Slurm Batch Jobs
Most work on the cluster is executed as batch jobs. A batch job is a shell script that includes:
- Slurm parameters setting resource limits for your job. These parameters are set in lines beginning with
#SBATCH
at the top of the script. - Commands to load any necessary software modules and environments (e.g., Python virtualenv for Python)
- Execution of your code or application
Batch Job Types
Slurm batch jobs generally fall into three categories:
- Single Task Repeated with Different Inputs: This involves running a single task multiple times in parallel, often with varying inputs. This is typically done with Slurm job arrays, and is the simplest and most common method for statistical computing. See Example: Basic Job Array below for details.
- Multi-Core Application Execution: This involves allocating cluster resources to run an application that uses multiple CPU cores. In this scenario, the application itself must manage parallelization across the cluster, typically using a Slurm library or MPI (Message Passing Interface). See Example: MPI.
- GPU Jobs: GPUs resources are handled differently in Slurm than CPU core allocations. See Example: GPU.
Example: Basic Job Array
If you need to run single-process program many times in parallel, you can use an sbatch script to allocate resources for a single process, then use the --array
parameter to run your process multiple times in parallel.
Tip
Code often needs to be restructured before it can efficiently run on the cluster. A common scenario involves a program that uses a for
loop to run multiple iterations. To optimize for cluster execution, the code should be refactored to remove the for
loop, so it only handles a single iteration. A Slurm job array can then be used to run that iteration multiple times in parallel.
#!/bin/bash
#SBATCH --job-name=myjob # Set a name for your job
#SBATCH --partition=short # Slurm partition to use
#SBATCH --ntasks=1 # Number of tasks to run. By default, one CPU core will be allocated per task
#SBATCH --time=0-05:00 # Time limit in D-HH:MM
#SBATCH --mem-per-cpu=300 # Memory limit for each task (in MB)

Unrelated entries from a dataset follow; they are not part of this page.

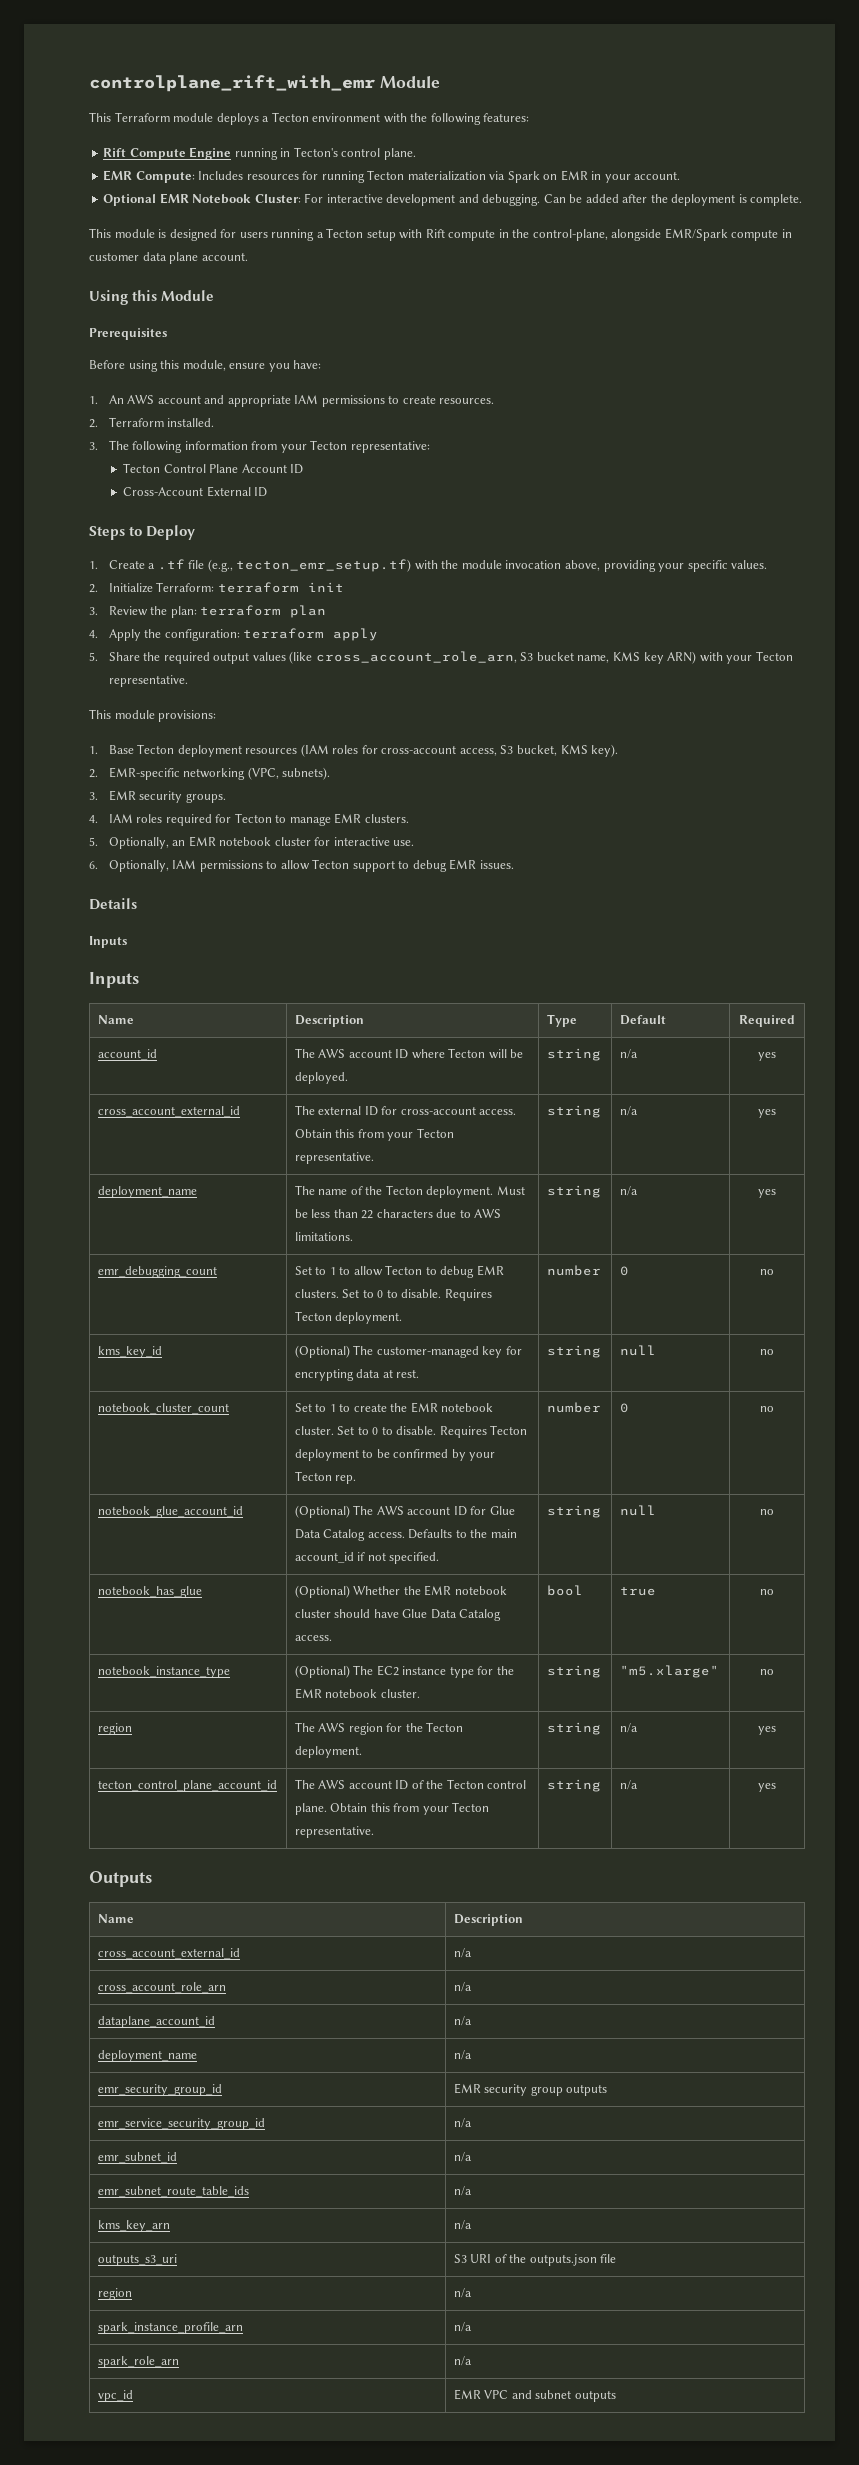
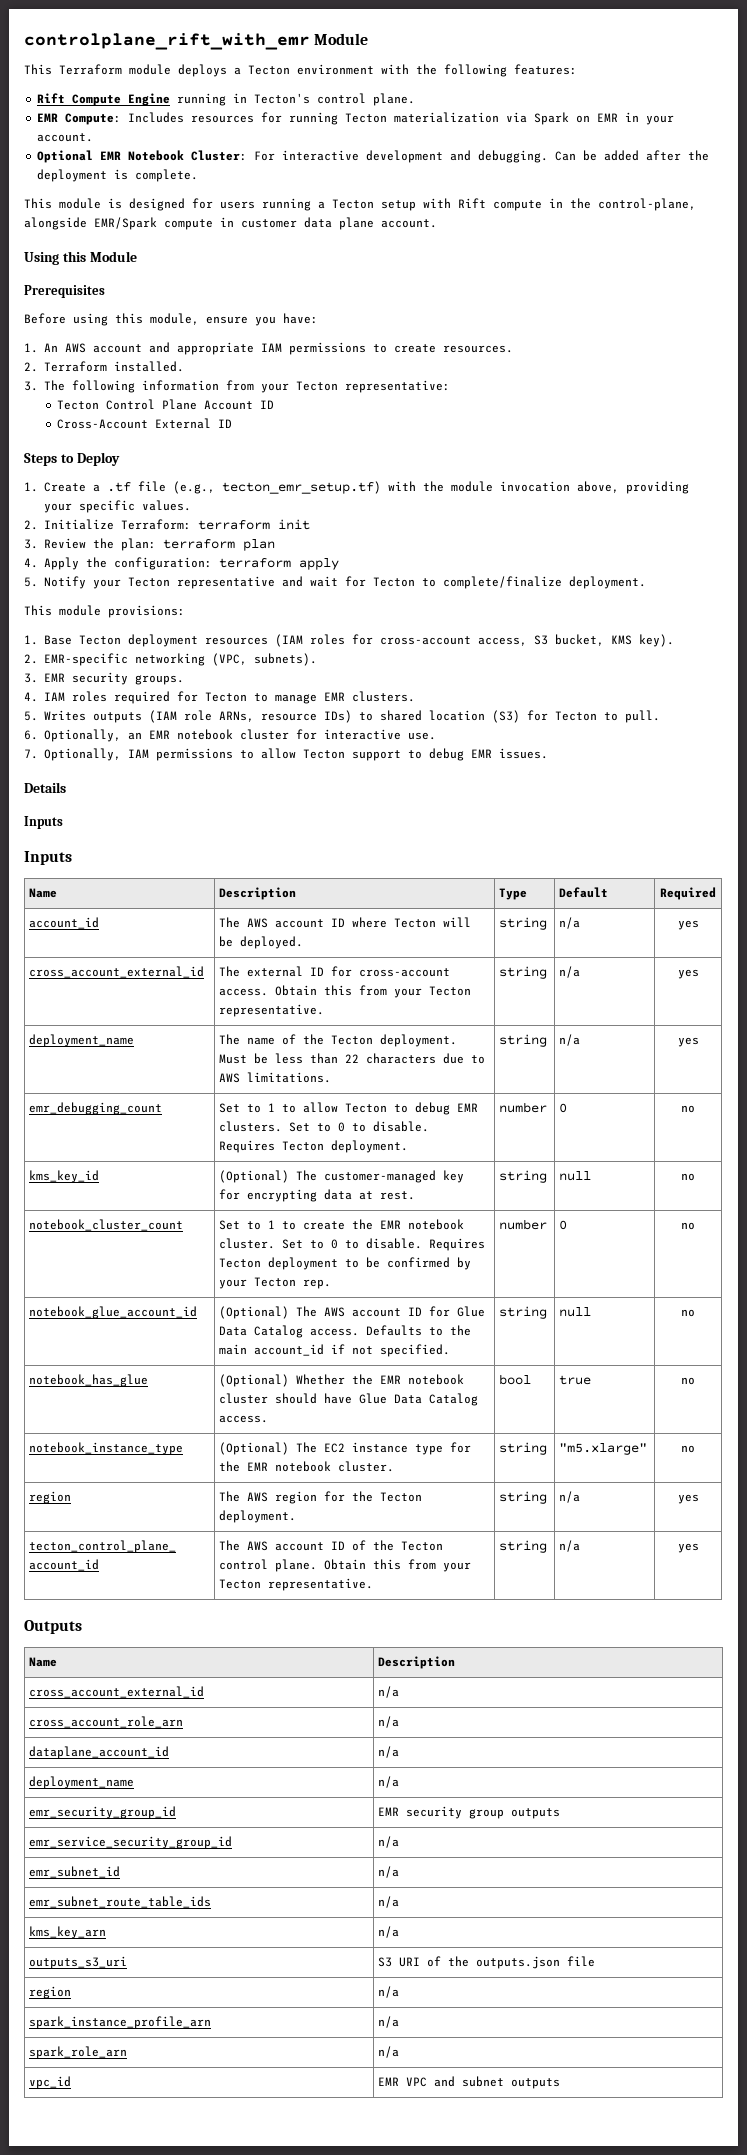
- 5. Share the required output values (like cross_account_role_arn, S3 bucket name, KMS key ARN) with your Tecton representative.
+ 5. Notify your Tecton representative and wait for Tecton to complete/finalize deployment.
- 5. Optionally, an EMR notebook cluster for interactive use.
+ 5. Writes outputs (IAM role ARNs, resource IDs) to shared location (S3) for Tecton to pull.
+ 6. Optionally, an EMR notebook cluster for interactive use.
- 6. Optionally, IAM permissions to allow Tecton support to debug EMR issues.
+ 7. Optionally, IAM permissions to allow Tecton support to debug EMR issues.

#SBATCH --array=1-123 # The number of iterations for this job
#SBATCH -o myscript_%j.out # File to which STDOUT will be written
#SBATCH -e myscript_%j.err # File to which STDERR will be written
#SBATCH --mail-type=NONE # Type of email notification: NONE, BEGIN, END, FAIL, ALL
#SBATCH --mail-user=<yourmail>@uw.edu # Email to which notifications will be sent
module load R-bundle-CRAN
Rscript myscript.R inputfile$SLURM_ARRAY_TASK_ID
Example Details:
This example runs an R script 123 times in parallel, with each iteration reading an input file numbered according the job array (inputfile1, inputfile2, inputfile3 etc.). Each iteration can run for up to five hours, and consume up to 300MB of memory.
#SBATCH --partition=short
: This specificies that the job will use the short Partition.#SBATCH --ntasks=1
: Each iteration run by slurm uses only single task (i.e. CPU core, thread or process)#SBATCH --mem-per-cpu
: Set this a little higher than the maximum amount of RAM you expect a single job step will consume.#SBATCH --time
: Set this a little longer than the maximum run time you expect for a single job step.module load R-bundle-CRAN
: After defining the slurm#SBATCH
parameters, load packages for your job with Environment Modules.Rscript ...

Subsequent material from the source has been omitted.